Low benefit levels make it much harder for low-income workers to access paid leave when they need it, evidence from existing state paid leave programs shows. Even when they’re eligible, low-income workers often can’t afford to take paid leave if their benefits would be substantially lower than their regular wages.

The President’s proposal also lacks any federal funding for paid family leave benefits. Aside from federal funding for start-up and administrative costs, states would have to figure out how to pay for paid leave. They’d pay benefits out of their UI trust funds — which often have few resources to spare — and that would require states to maintain larger trust fund balances. Though the proposal seems to assume that states would raise taxes to maintain solvency, anti-tax advocates could pressure them to maintain solvency by cutting unemployment benefits instead. A paid family leave policy should not pit jobless workers and workers taking paid leave against each other.
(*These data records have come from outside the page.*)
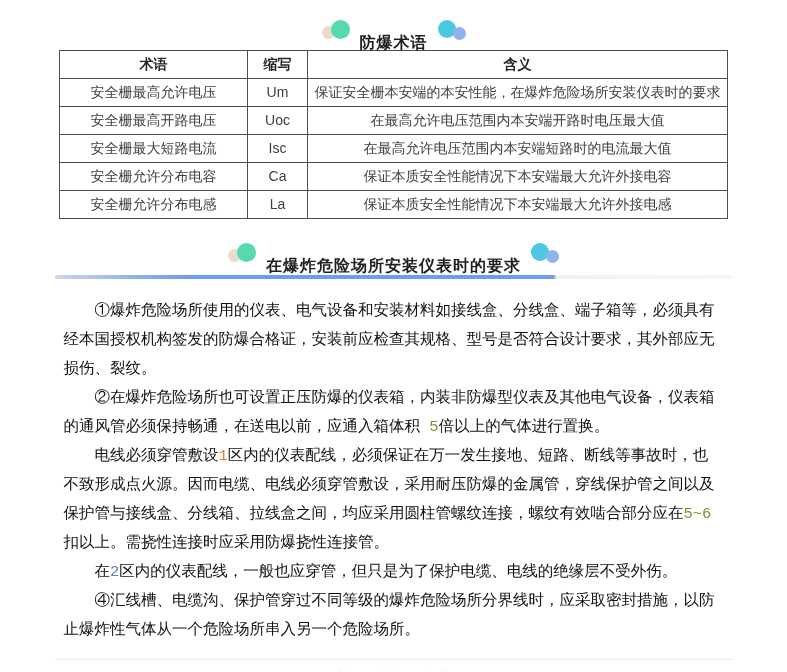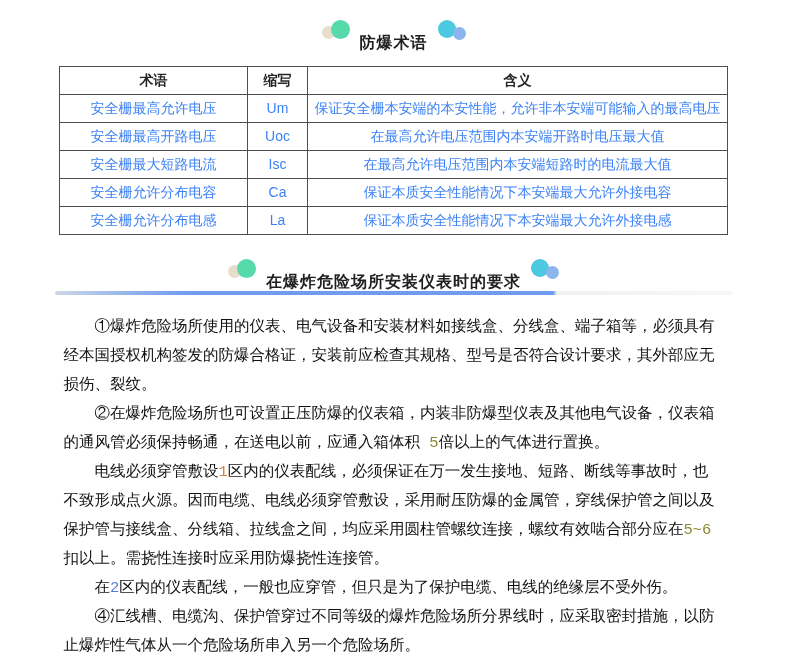--- a/index.html
+++ b/index.html
@@ -39,29 +39,29 @@
   .dot { border-radius: 50%; display: inline-block; }
   .dots-left, .dots-right { display: flex; align-items: center; }
   .dot-beige  { width: 13px; height: 13px; background: #e7ddca; margin-right: -4px; margin-top: 6px; }
   .dot-green  { width: 19px; height: 19px; background: #56d9ab; }
   .dot-cyan   { width: 18px; height: 18px; background: #4cc8e0; }
   .dot-blue   { width: 13px; height: 13px; background: #8db4ec; margin-left: -3px; margin-top: 8px; }
 
   
   table.term-table {
     width: 668px;
-    margin: 22px auto 0 auto;
+    margin: 6px auto 0 auto;
     border-collapse: collapse;
     table-layout: fixed;
   }
   .term-table th, .term-table td {
     border: 1px solid #4d4d4d;
     text-align: center;
     vertical-align: middle;
-    color: #3b82f6;
+    color: #404040;
     font-size: 14px;
     padding: 3px 6px;
     line-height: 21px;
   }
   .term-table th { font-weight: bold; color: #262626; height: 26px; }
   .col-term { width: 188px; }
   .col-abbr { width: 60px; }
   .col-meaning { width: 420px; }
   .term-table td.abbr { font-family: "Liberation Sans", sans-serif; }
 
@@ -132,21 +132,21 @@
         <tr>
           <th>术语</th>
           <th>缩写</th>
           <th>含义</th>
         </tr>
       </thead>
       <tbody>
         <tr>
           <td>安全栅最高允许电压</td>
           <td class="abbr">Um</td>
-          <td>保证安全栅本安端的本安性能，允许非本安端可能输入的最高电压</td>
+          <td>保证安全栅本安端的本安性能，在爆炸危险场所安装仪表时的要求</td>
         </tr>
         <tr>
           <td>安全栅最高开路电压</td>
           <td class="abbr">Uoc</td>
           <td>在最高允许电压范围内本安端开路时电压最大值</td>
         </tr>
         <tr>
           <td>安全栅最大短路电流</td>
           <td class="abbr">Isc</td>
           <td>在最高允许电压范围内本安端短路时的电流最大值</td>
Unlike existing state paid leave programs — and the federal Family and Medical Leave Act (FMLA), which provides unpaid leave — the proposal would provide paid leave only to parents caring for newborns or newly adopted children. That would leave out workers who need to care for their own serious health issues or those of a family member — including children with serious health conditions and aging parents — groups that comprise three-quarters of workers now taking FMLA leave.

Furthermore, the proposal would provide only six weeks of leave, well short of the 12 weeks in the FMLA, the FAMILY Act (another congressional proposal), several states’ paid leave programs, or the new benefit for federal workers that Trump called "a model for the rest of the country."

The President’s proposal has several features in common with other flawed paid leave proposals. Just as, for example, his proposal doesn’t dedicate new federal revenues to pay for it but instead would draw on state UI trust funds, other proposals would require new parents to repay their leave benefits by cutting their Social Security benefits or their Child Tax Credits. And each of these proposals would provide paid leave only to new parents, ignoring the important reasons why many other workers may need time off from work.

We can do better. The nation can and should establish a national paid family and medical leave policy that is responsibly financed, without asking workers to forfeit other important benefits. Federal policymakers should follow the lead of existing state programs and finance a comprehensive, progressive national paid leave policy through a modest payroll tax increase or other new revenue streams.